## Exercise directions
The lines from the start of the records below through the line containing "Gardenia | Green" are to be copied exactly, both ends included, with nothing added.

━━━ Information ━━━

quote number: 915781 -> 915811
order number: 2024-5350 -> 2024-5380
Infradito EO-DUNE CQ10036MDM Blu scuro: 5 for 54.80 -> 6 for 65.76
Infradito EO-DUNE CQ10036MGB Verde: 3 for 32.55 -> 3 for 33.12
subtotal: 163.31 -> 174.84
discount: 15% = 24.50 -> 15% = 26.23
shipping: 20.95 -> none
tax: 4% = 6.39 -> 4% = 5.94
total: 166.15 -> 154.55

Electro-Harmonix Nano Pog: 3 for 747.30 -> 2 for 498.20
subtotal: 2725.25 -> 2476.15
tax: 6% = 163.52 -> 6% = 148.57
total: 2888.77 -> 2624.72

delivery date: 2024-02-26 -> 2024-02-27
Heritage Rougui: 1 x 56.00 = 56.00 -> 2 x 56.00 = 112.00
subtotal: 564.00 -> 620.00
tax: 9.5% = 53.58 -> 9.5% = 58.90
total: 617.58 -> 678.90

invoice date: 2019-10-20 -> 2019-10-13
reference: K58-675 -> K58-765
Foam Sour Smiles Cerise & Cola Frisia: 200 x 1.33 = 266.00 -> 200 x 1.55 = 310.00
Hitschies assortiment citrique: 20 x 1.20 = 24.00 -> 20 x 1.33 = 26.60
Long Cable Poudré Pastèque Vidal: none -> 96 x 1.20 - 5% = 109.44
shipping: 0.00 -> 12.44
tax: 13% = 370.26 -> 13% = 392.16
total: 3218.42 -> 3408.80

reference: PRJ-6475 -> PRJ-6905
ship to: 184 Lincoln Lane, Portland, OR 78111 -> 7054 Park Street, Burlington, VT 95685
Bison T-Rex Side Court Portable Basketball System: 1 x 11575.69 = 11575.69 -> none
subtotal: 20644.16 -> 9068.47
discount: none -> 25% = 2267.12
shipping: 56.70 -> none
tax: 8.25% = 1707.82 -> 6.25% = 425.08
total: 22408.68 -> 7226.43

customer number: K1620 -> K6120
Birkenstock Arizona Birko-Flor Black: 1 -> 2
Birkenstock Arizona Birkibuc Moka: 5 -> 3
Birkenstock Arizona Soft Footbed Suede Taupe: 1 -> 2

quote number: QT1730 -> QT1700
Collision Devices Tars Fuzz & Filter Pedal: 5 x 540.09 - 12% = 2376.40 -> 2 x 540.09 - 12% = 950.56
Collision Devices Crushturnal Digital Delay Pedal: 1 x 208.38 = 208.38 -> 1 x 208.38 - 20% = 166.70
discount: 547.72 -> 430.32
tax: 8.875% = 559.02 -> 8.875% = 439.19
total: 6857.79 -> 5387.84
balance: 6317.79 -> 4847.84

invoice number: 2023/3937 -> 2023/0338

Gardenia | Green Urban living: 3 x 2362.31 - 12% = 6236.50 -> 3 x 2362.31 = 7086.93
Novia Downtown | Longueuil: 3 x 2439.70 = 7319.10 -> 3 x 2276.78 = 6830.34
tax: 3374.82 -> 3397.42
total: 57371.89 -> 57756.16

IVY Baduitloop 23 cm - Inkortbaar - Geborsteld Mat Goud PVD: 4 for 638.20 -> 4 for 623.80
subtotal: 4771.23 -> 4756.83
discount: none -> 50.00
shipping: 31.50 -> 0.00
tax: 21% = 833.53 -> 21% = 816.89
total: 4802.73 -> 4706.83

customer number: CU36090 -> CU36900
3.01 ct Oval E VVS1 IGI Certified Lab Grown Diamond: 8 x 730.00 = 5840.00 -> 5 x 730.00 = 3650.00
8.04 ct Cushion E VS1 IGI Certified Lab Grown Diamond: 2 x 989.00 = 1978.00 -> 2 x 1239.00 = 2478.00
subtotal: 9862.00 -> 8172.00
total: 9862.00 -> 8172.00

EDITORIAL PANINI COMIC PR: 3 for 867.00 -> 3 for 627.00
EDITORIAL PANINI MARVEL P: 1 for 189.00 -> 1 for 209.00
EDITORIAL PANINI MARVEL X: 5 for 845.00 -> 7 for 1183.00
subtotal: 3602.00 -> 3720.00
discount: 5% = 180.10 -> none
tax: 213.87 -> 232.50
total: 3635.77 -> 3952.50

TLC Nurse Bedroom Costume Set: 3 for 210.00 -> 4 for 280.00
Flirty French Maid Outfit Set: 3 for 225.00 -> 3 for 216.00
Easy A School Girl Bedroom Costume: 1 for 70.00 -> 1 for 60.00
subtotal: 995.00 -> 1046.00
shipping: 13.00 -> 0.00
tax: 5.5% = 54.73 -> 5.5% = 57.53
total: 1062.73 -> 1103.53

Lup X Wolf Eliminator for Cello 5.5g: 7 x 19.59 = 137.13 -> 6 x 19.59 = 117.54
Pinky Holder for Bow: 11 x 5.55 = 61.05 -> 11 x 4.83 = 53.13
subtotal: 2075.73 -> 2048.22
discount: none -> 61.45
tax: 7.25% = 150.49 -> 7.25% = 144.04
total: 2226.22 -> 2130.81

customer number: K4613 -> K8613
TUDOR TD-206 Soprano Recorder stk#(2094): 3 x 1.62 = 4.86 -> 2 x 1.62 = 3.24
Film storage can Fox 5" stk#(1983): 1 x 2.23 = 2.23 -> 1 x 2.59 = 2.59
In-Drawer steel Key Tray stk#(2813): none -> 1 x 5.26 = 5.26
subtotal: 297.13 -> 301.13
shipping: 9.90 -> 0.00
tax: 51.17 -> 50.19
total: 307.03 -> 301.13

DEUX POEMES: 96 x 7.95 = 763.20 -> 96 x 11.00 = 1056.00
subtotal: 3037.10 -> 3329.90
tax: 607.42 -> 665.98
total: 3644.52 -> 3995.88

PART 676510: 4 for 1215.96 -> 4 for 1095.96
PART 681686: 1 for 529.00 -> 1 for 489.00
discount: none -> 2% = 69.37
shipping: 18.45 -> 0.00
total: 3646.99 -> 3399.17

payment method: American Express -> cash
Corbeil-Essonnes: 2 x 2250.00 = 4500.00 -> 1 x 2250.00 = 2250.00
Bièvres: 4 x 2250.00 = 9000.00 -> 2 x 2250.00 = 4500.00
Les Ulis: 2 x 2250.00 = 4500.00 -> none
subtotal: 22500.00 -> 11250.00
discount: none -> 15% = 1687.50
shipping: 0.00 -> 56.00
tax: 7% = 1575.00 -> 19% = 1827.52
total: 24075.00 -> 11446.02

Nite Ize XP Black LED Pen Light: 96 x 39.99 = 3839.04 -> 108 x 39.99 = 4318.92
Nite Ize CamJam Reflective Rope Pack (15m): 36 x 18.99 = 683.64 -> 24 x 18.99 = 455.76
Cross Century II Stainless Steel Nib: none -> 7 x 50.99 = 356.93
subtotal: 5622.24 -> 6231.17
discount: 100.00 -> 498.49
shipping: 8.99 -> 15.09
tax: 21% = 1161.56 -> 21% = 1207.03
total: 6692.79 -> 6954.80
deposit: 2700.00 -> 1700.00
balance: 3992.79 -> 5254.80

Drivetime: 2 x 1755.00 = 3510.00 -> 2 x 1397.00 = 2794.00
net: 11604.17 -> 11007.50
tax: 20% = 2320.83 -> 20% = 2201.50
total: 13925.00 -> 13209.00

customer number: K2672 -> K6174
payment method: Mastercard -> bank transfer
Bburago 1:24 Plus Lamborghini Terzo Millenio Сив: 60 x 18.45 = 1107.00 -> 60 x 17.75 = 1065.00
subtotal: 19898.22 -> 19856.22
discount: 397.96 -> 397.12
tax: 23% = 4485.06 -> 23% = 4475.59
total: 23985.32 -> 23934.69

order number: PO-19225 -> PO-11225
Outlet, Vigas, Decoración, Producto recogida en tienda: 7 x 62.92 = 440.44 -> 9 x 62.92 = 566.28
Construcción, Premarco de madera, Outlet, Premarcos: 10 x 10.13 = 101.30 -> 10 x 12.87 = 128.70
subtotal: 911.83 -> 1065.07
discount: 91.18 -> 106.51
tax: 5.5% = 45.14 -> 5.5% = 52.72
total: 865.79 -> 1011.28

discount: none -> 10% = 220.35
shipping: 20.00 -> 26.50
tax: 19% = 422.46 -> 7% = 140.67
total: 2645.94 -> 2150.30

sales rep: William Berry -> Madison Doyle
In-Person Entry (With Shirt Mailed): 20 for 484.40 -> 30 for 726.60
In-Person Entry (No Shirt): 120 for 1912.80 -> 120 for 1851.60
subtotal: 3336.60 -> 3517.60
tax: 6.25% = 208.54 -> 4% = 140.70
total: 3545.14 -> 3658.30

━━━

## Response
quote number: 915781 -> 915811
order number: 2024-5350 -> 2024-5380
Infradito EO-DUNE CQ10036MDM Blu scuro: 5 for 54.80 -> 6 for 65.76
Infradito EO-DUNE CQ10036MGB Verde: 3 for 32.55 -> 3 for 33.12
subtotal: 163.31 -> 174.84
discount: 15% = 24.50 -> 15% = 26.23
shipping: 20.95 -> none
tax: 4% = 6.39 -> 4% = 5.94
total: 166.15 -> 154.55

Electro-Harmonix Nano Pog: 3 for 747.30 -> 2 for 498.20
subtotal: 2725.25 -> 2476.15
tax: 6% = 163.52 -> 6% = 148.57
total: 2888.77 -> 2624.72

delivery date: 2024-02-26 -> 2024-02-27
Heritage Rougui: 1 x 56.00 = 56.00 -> 2 x 56.00 = 112.00
subtotal: 564.00 -> 620.00
tax: 9.5% = 53.58 -> 9.5% = 58.90
total: 617.58 -> 678.90

invoice date: 2019-10-20 -> 2019-10-13
reference: K58-675 -> K58-765
Foam Sour Smiles Cerise & Cola Frisia: 200 x 1.33 = 266.00 -> 200 x 1.55 = 310.00
Hitschies assortiment citrique: 20 x 1.20 = 24.00 -> 20 x 1.33 = 26.60
Long Cable Poudré Pastèque Vidal: none -> 96 x 1.20 - 5% = 109.44
shipping: 0.00 -> 12.44
tax: 13% = 370.26 -> 13% = 392.16
total: 3218.42 -> 3408.80

reference: PRJ-6475 -> PRJ-6905
ship to: 184 Lincoln Lane, Portland, OR 78111 -> 7054 Park Street, Burlington, VT 95685
Bison T-Rex Side Court Portable Basketball System: 1 x 11575.69 = 11575.69 -> none
subtotal: 20644.16 -> 9068.47
discount: none -> 25% = 2267.12
shipping: 56.70 -> none
tax: 8.25% = 1707.82 -> 6.25% = 425.08
total: 22408.68 -> 7226.43

customer number: K1620 -> K6120
Birkenstock Arizona Birko-Flor Black: 1 -> 2
Birkenstock Arizona Birkibuc Moka: 5 -> 3
Birkenstock Arizona Soft Footbed Suede Taupe: 1 -> 2

quote number: QT1730 -> QT1700
Collision Devices Tars Fuzz & Filter Pedal: 5 x 540.09 - 12% = 2376.40 -> 2 x 540.09 - 12% = 950.56
Collision Devices Crushturnal Digital Delay Pedal: 1 x 208.38 = 208.38 -> 1 x 208.38 - 20% = 166.70
discount: 547.72 -> 430.32
tax: 8.875% = 559.02 -> 8.875% = 439.19
total: 6857.79 -> 5387.84
balance: 6317.79 -> 4847.84

invoice number: 2023/3937 -> 2023/0338

Gardenia | Green Urban living: 3 x 2362.31 - 12% = 6236.50 -> 3 x 2362.31 = 7086.93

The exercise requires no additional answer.